Retention and Destruction Policy

Contents…………………………………………………………………………………….1

1.Introduction………………………………………………………………………………………2

1.1. Purpose…………………………………………………………………………………..…2

1.2.Scope………………………………………………………………………………..2

2.Definitions……………………………………………………………………………………2

3. Persons Involved in the Storage and Destruction Processes of Personal Data……………...2

4.Recording Media……………………………………………………………………………3

5. Explanations on Storage and Disposal………………………………………………3

5.1. Processing Purposes Requiring Storage……………………………………………….4

5.2.Reasons Requiring Destruction………………………………………………………..4

6.Technical and Administrative Measures………………………………………………………………4

6.1. Safe Storage of Personal Data and Against the Law

Technical and Administrative Measures Taken to Prevent Processing and Accessing

6.1.1.Technical Precautions……………………………………………………………………...4

6.1.2.Administrative Measures………………………………………………………………………...5

6.2. Techniques and Methods Used for the Lawful Destruction of Personal Data

Administrative Measures………………………………………………………………………………..5

6.2.1. Deletion of Personal Data………………………………………………………..5

6.2.2.Destruction of Personal Data………………………………………………………...6

6.2.3.Anonymization of Personal Data………………………………………..6

7.Storage and Disposal Periods……………………………………………………………….6

8.Periodic Destruction Period………………………………………………………………...8

9.Update of the Policy………………………………………………………………..8

10.Effective Date of the Policy…………………………………………………………….8

 

Personal Data Storage and Destruction Policy

1.1. Aim
This personal data storage and destruction policy ("Policy") establishes the procedures for storing and destroying personal data processed by AGADIGITAL ELEKTRONİK MAĞAZACILIK VE TİCARET ANONİM ŞİRKETİ ("Our Company") under the Personal Data Protection Law No. 6698 ("KVKK") and related legislation. It defines the principles guiding our data management practices.
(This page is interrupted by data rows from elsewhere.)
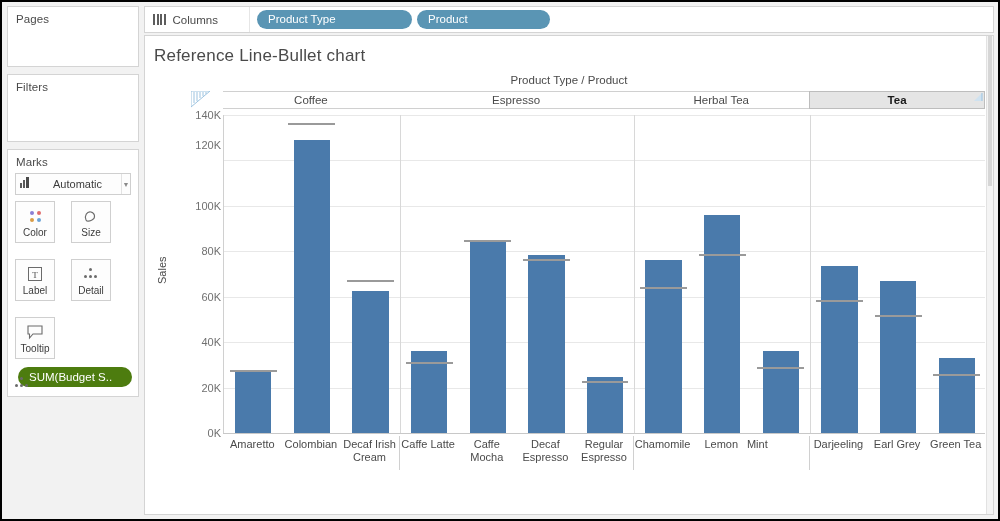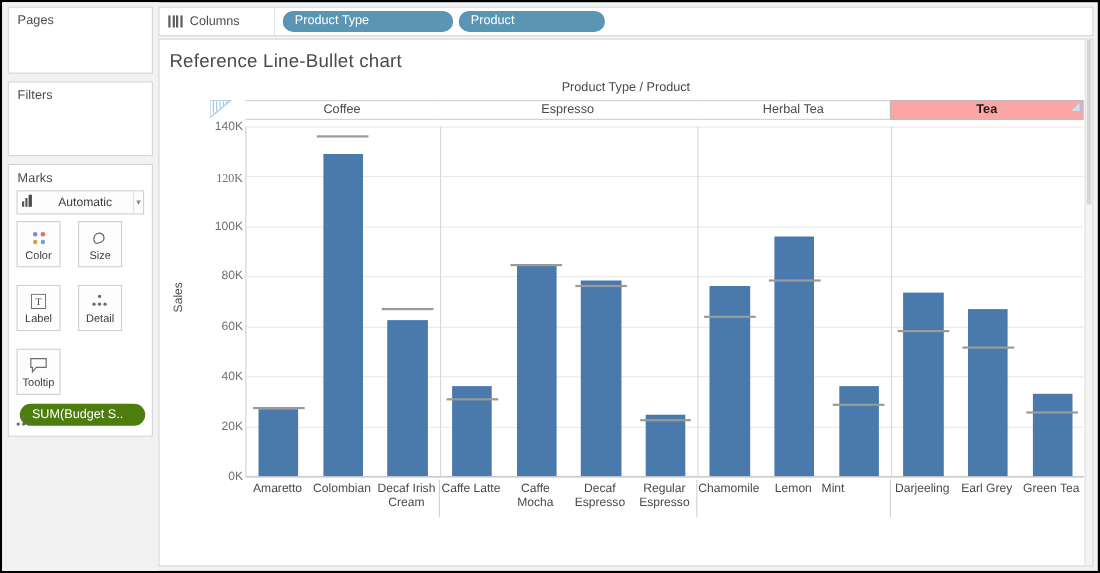--- a/index.html
+++ b/index.html
@@ -158,7 +158,7 @@
     font-size:11.5px;color:#4a4a4a;
     display:flex;align-items:center;justify-content:center;
   }
-  .header-band.sel{background:#fca5a5;border:1px solid #bdbdbd;color:#1a1a1a;font-weight:bold;}
+  .header-band.sel{background:#e5e5e5;border:1px solid #bdbdbd;color:#1a1a1a;font-weight:bold;}
   .drag-tri{
     position:absolute;width:20px;height:17px;overflow:hidden;
   }

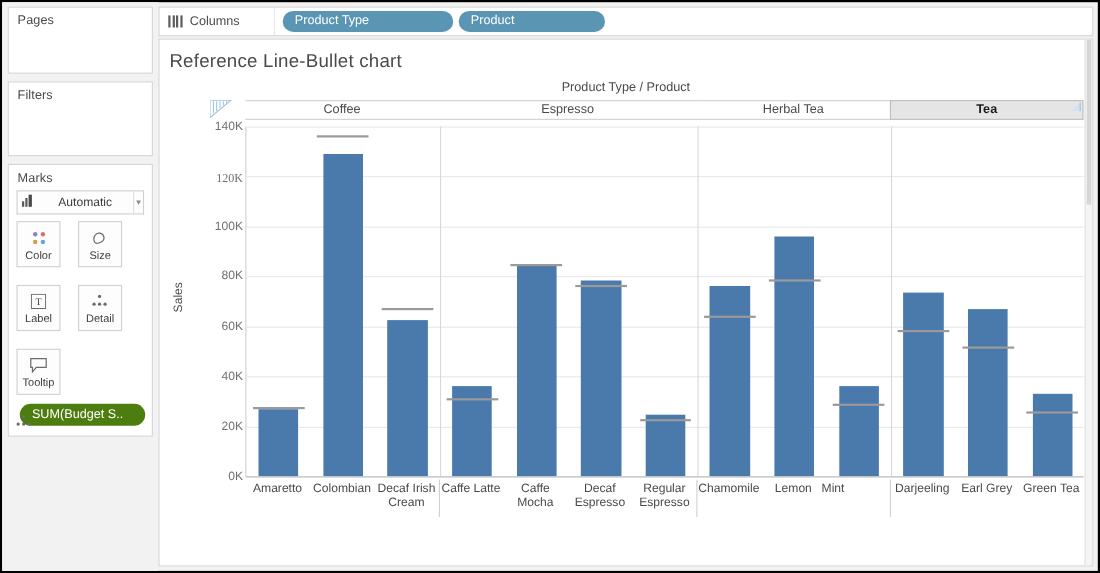--- a/index.html
+++ b/index.html
@@ -310,7 +310,7 @@
             <div class="ytick" style="top: 260.714px;">60K</div>
             <div class="ytick" style="top: 215.286px;">80K</div>
             <div class="ytick" style="top: 169.857px;">100K</div>
-            <div class="ytick" style="top: 126px; font-family: Liberation Serif, serif;">120K</div>
+            <div class="ytick" style="top: 109px;">120K</div>
             <div class="ytick" style="top: 79px;">140K</div>
           </div>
This policy is published on our Company’s website at www.agakulche.com.

1.2. Scope
This Policy applies to the storage and destruction of personal data collected from the Company’s employees, prospective employees, interns, visitors, customers, and other natural persons whose personal data is processed.

2. Definitions

• Recipient group: The category of individuals or organizations to whom personal data is transferred by the data controller.
• Relevant user: Individuals who process personal data within the organization or per the data controller’s authorization, excluding those responsible for technical storage, protection, and backup of the data.
• Destruction: Deletion, destruction, or anonymization of personal data.
• Law: Personal Data Protection Law No. 6698, dated 24/3/2016.
• Recording medium: Any environment where personal data is processed, whether fully or partially automatic or non-automatic, as part of a data recording system.
• Personal data storage and destruction policy: The policy that guides the deletion, destruction, and anonymization of personal data, including the maximum retention period required for the intended purpose.
• Board: Personal Data Protection Board.
• Periodic Destruction: The recurring process of deleting, destroying, or anonymizing personal data, as specified in the personal data storage and destruction policy, when the processing conditions stated in the law no longer apply.
• Data recording system: The system where personal data is structured and processed based on certain criteria.
• Data controller: The natural or legal person responsible for determining the purposes and means of personal data processing, and for establishing and managing the data recording system.
• Regulation: Refers to the Regulation on Deletion, Destruction, or Anonymization of Personal Data.

3. Persons Involved in the Storage and Destruction Processes of Personal Data
The units listed below are assigned to process, store, and destroy personal data per the law and implement technical and administrative measures within the scope of this Policy.

Unit	Title	Responsibilities
IT	IT Manager	Ensures compliance with data retention and destruction periods and manages the technical aspects of the Policy.
Human Resources	Human Resources Manager	Responsible for following data storage and destruction schedules, and executing the Policy accordingly.
Financial Affairs	Accounting Manager	Ensures data storage and destruction compliance within the department’s scope and implements the Policy accordingly.
Data Controller Rep.		Oversees responsible units to ensure proper Policy implementation and manages data processing and registry matters.
Contact Person		Adheres to data retention and destruction periods, facilitates communication, and maintains contact with data owners.

4. Recording Environments
Personal data is collected and stored by our Company both electronically (e.g., desktops, laptops, mobile devices, CDs, DVDs, USB drives, printers, scanners, emails, web, office software) and physically (e.g., paper documents, surveys, guest books), ensuring compliance with this Policy.